Lullaby Item Number: 3186/5 from the MOA: University of British Columbia

Description

Calligraphic work on paper. Work shows several lines of Japanese characters in various thicknesses and depths of colour, from light grey to black. A round red seal with the artist’s name sits near the bottom left corner.

Specific Techniques

Sumi ink on gasenshi (画仙紙) paper.

Narrative

The artist statement reads: About my work. “Writing moji (letter/character)” is crucial in creating my work. Because it is so important, I contradictorily depart and deviate from writing moji from time to time, but always naturally come back to moji.
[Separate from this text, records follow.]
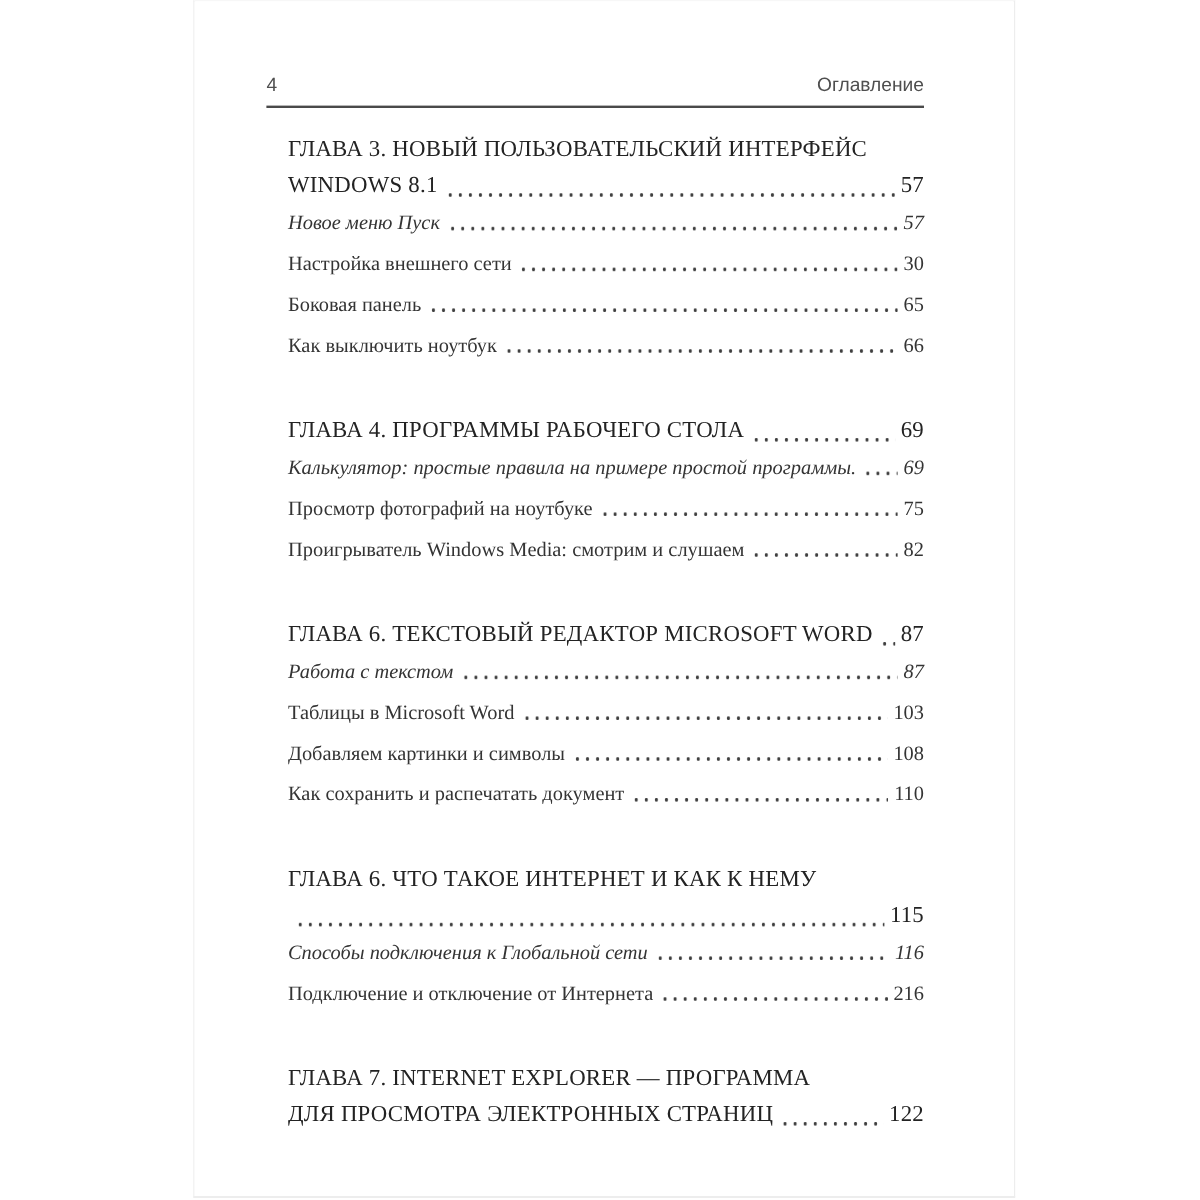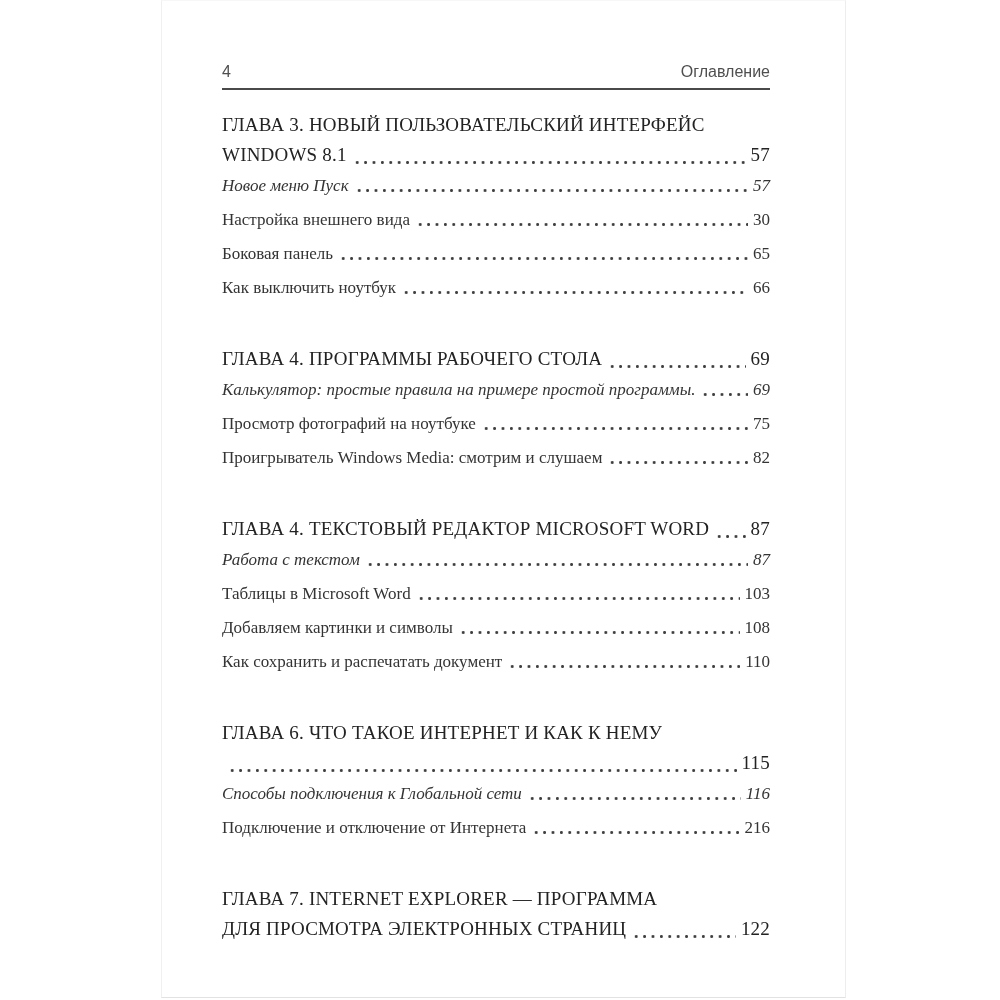--- a/index.html
+++ b/index.html
@@ -26,7 +26,7 @@
     font-size: 16px; line-height: 18px; color: #4f4f4f;
   }
 
-  .toc-section { margin-top: 46px; }
+  .toc-section { margin-top: 46px; margin-left: 18px; }
   .toc-section.first { margin-top: 20px; }
 
   .h-line, .row.heading {

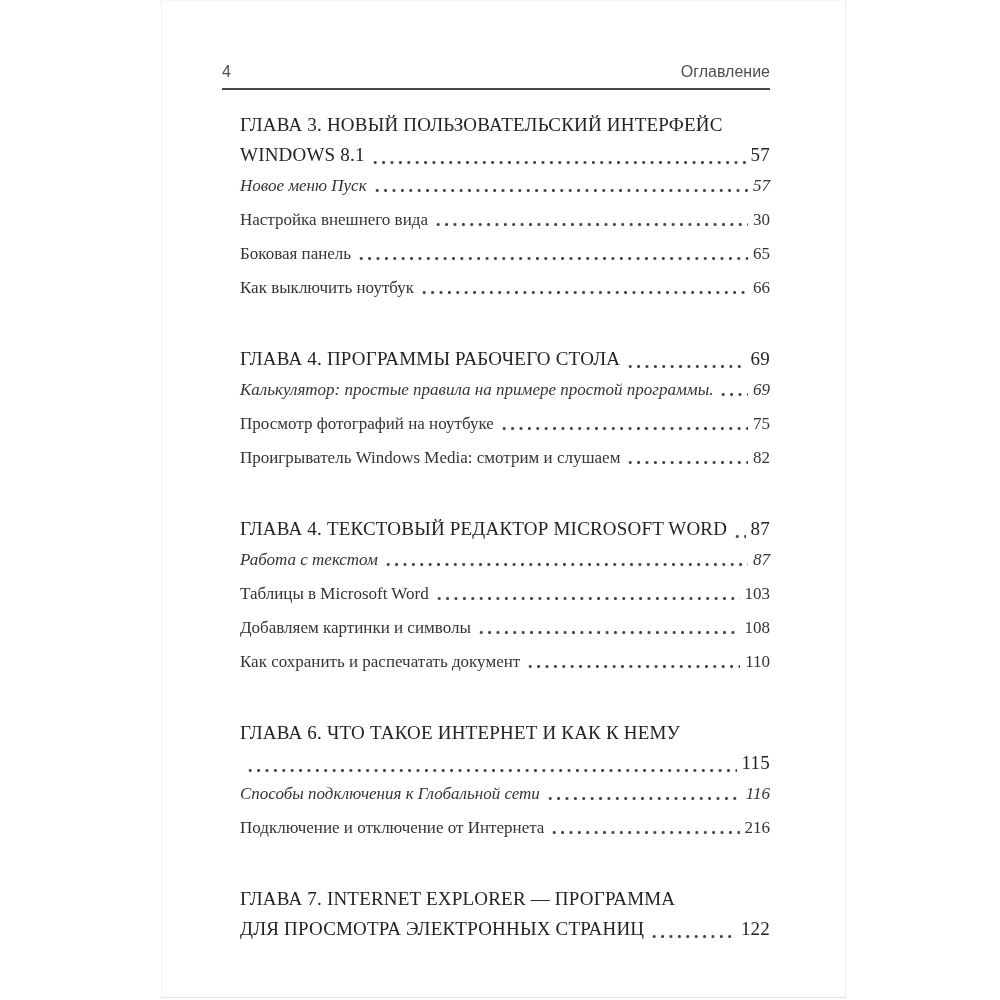--- a/index.html
+++ b/index.html
@@ -78,7 +78,7 @@
           <span class="n">57</span>
         </div>
         <div class="row entry">
-          <span class="t">Настройка внешнего вида</span>
+          <span class="t">Настройка внешнего сети</span>
           <span class="dots"></span>
           <span class="n">30</span>
         </div>

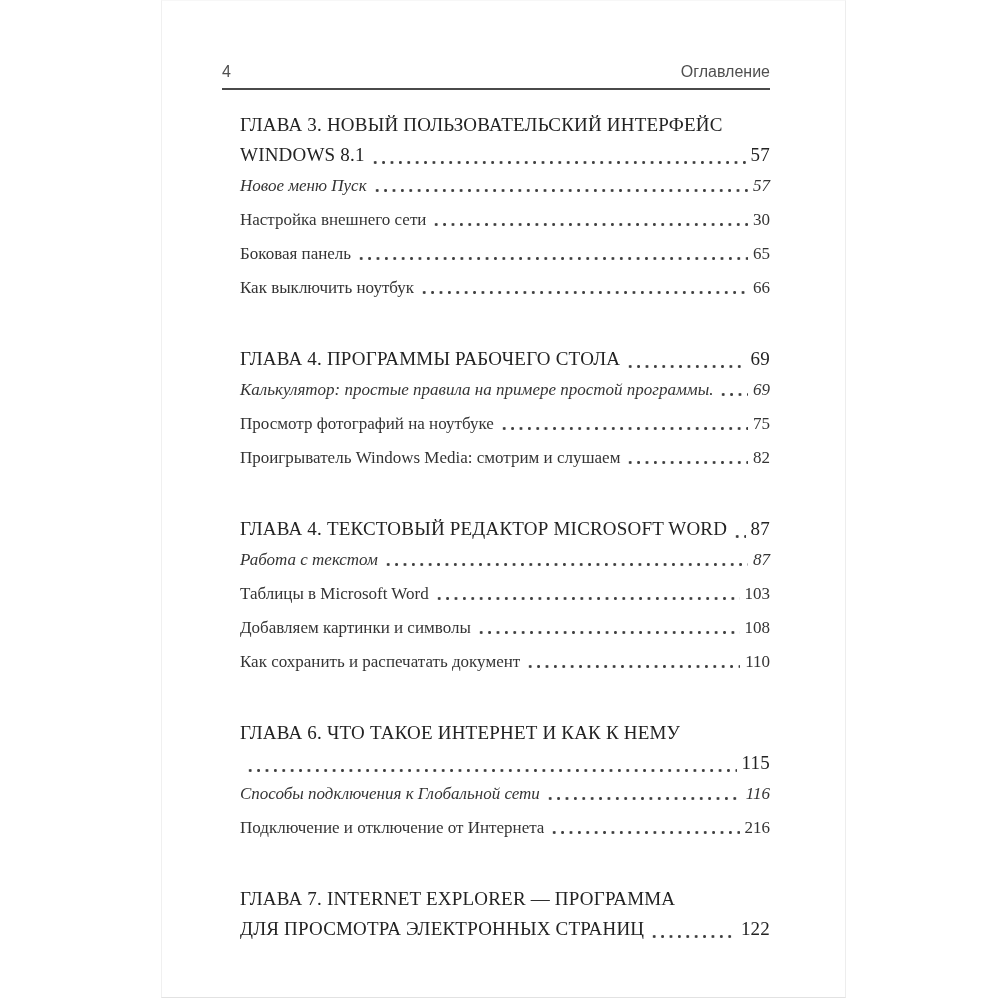--- a/index.html
+++ b/index.html
@@ -119,7 +119,7 @@
 
       <section class="toc-section">
         <div class="row heading">
-          <span class="t">ГЛАВА 4. ТЕКСТОВЫЙ РЕДАКТОР MICROSOFT WORD</span>
+          <span class="t">ГЛАВА 6. ТЕКСТОВЫЙ РЕДАКТОР MICROSOFT WORD</span>
           <span class="dots"></span>
           <span class="n">87</span>
         </div>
When there are a brush, paper and ink, the first thing I would do is to write moji or words. There is black space and white space in sho (Japanese calligraphy) and there is “ma” (space/a consciousness of place) between these two. This distance between the white and the black is very important in my work. Some of my works are without the urauchi—a technique of lining or backing a piece of paper by pasting another stronger piece of paper over the backside of the main paper to straighten it with minimal shrinkage. I avoided this commonly used technique intentionally because I wanted to leave the traces of moji and words visible to indicate the process of how these words were created amid the friction between the paper and the ink with various densities, which scratches, sometimes strokes or rubs the paper." This work by Yugami Hisao (湯上久雄) was acquired and shown during the "Traces of Words: Art and Calligraphy from Asia" exhibition at MOA, from May – Oct 2017 (curated by Fuyubi Nakamura).